Um professor de uma escola primária de Londres foi despedido depois de ter dito a alunos muçulmanos que o Reino Unido é um país cristão. O professor fez o comentário enquanto aplicava a política da escola, que determinava que as actividades religiosas islâmicas na instituição se restringissem a uma sala de oração designada. Segundo os relatos, explicou a um grupo de alunos que, como o Rei é o chefe da Igreja de Inglaterra, “a Grã-Bretanha ainda é um Estado cristão” e sugeriu que os alunos que desejassem total liberdade para as práticas islâmicas poderiam considerar uma escola islâmica nas proximidades.

A situação começou quando o professor encontrou vários meninos a lavar os pés nos lavatórios da casa de banho. Ao dirigir-se-lhes, falou sobre os valores britânicos de tolerância, embora tenha reiterado que “o Reino Unido é ainda um Estado cristão”. Os comentários desencadearam uma investigação de segurança, apesar de serem literalmente verdadeiros, dado que o juramento de coroação do Rei inclui um voto de “manter as Leis de Deus e a verdadeira profissão do Evangelho” e a Câmara dos Lordes inclui bispos anglicanos, entre outras disposições constitucionais que consagram o cristianismo como religião oficial.

O conselho local de protecção de menores concluiu que os comentários causaram “danos emocionais” às crianças envolvidas. A Polícia Metropolitana de Londres solicitou inicialmente que a sua equipa de combate ao abuso infantil investigasse o incidente como um possível crime de ódio, embora a investigação tenha sido posteriormente arquivada. O professor foi suspenso em Março de 2024 e, em Fevereiro de 2025, foi despedido por “conduta grave”.

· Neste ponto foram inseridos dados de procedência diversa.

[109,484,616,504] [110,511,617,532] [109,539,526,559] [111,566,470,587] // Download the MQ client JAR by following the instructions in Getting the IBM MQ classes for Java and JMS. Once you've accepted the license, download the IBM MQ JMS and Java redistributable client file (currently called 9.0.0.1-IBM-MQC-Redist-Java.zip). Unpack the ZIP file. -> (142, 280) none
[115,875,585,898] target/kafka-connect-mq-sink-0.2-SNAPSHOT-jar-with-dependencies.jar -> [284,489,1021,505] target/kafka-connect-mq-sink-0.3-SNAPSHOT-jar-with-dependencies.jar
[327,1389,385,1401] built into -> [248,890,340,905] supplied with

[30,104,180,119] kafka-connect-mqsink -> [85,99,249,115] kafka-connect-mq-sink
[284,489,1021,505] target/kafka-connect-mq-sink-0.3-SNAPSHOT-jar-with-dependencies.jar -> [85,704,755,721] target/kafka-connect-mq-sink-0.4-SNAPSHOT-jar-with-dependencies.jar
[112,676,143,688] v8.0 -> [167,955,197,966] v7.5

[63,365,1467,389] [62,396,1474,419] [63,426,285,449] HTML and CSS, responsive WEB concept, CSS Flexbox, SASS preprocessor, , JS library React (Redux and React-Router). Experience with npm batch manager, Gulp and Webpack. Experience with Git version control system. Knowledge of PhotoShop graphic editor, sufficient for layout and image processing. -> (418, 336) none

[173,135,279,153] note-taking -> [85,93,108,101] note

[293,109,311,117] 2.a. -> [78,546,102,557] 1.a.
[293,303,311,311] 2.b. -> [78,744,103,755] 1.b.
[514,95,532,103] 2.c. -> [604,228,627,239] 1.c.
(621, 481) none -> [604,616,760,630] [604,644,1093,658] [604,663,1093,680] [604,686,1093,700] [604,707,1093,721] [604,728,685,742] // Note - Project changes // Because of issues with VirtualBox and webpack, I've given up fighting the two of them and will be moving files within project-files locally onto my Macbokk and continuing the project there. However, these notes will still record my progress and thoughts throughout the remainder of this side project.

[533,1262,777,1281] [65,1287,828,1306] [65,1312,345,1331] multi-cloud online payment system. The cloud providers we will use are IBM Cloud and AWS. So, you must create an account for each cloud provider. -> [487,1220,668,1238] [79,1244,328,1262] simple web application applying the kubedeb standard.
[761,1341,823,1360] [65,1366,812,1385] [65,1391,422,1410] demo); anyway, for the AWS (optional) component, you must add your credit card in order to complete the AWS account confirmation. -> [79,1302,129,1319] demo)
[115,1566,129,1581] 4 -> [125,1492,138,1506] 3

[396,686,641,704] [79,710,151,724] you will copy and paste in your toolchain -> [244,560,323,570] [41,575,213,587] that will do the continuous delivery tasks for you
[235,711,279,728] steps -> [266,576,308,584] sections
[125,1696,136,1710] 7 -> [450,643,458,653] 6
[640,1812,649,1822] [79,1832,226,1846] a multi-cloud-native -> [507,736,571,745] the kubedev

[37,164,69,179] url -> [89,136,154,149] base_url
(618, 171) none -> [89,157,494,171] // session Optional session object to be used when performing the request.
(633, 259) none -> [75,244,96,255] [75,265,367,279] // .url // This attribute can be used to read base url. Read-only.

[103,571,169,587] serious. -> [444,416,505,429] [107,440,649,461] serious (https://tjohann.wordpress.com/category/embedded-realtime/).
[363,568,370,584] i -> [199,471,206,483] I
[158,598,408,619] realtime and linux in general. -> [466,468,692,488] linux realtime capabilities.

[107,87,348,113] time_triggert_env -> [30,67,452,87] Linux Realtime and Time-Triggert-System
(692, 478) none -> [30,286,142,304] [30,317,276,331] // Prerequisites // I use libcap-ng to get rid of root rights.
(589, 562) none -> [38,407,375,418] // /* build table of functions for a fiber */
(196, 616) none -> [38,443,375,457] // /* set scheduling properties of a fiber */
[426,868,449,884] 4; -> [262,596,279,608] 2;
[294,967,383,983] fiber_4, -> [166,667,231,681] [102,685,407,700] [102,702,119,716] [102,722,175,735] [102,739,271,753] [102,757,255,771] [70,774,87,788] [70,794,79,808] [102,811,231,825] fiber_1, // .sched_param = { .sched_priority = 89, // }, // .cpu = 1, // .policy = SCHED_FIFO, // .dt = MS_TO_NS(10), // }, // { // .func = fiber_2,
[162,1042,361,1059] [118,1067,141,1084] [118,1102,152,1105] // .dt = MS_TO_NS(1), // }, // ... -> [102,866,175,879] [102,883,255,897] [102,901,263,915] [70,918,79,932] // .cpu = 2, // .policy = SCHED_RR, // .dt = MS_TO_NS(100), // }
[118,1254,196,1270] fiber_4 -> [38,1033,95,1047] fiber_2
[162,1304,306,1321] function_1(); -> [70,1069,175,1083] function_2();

Com o auxílio da União da Liberdade de Expressão (Free Speech Union), o professor está agora a processar a autoridade local. Lord Toby Young, director da organização, afirmou:

“Este professor perdeu o emprego e quase foi banido da profissão para sempre apenas por ter sublinhado a alunos muçulmanos que a religião oficial de Inglaterra é o anglicanismo. A situação chegou a um ponto crítico neste país se um professor pode ser considerado um risco para a segurança de uma criança por dizer algo que é inegavelmente verdadeiro.”

Dados recentes indicam que o cristianismo na Grã-Bretanha está a sofrer mudanças significativas, particularmente entre as gerações mais jovens. Segundo as pesquisas, um número crescente de jovens adultos está a regressar à igreja e, entre os cristãos, mais pessoas se identificam com a Igreja Católica do que com a Igreja Anglicana. A frequência entre os jovens dos 18 aos 24 anos aumentou consideravelmente, com as paróquias católicas, em particular, a apresentarem um crescimento notável.

Ainda assim, os cristãos estão, desde 2023, e pela primeira vez na história, em minoria em Inglaterra e no País de Gales, de acordo com estatísticas governamentais.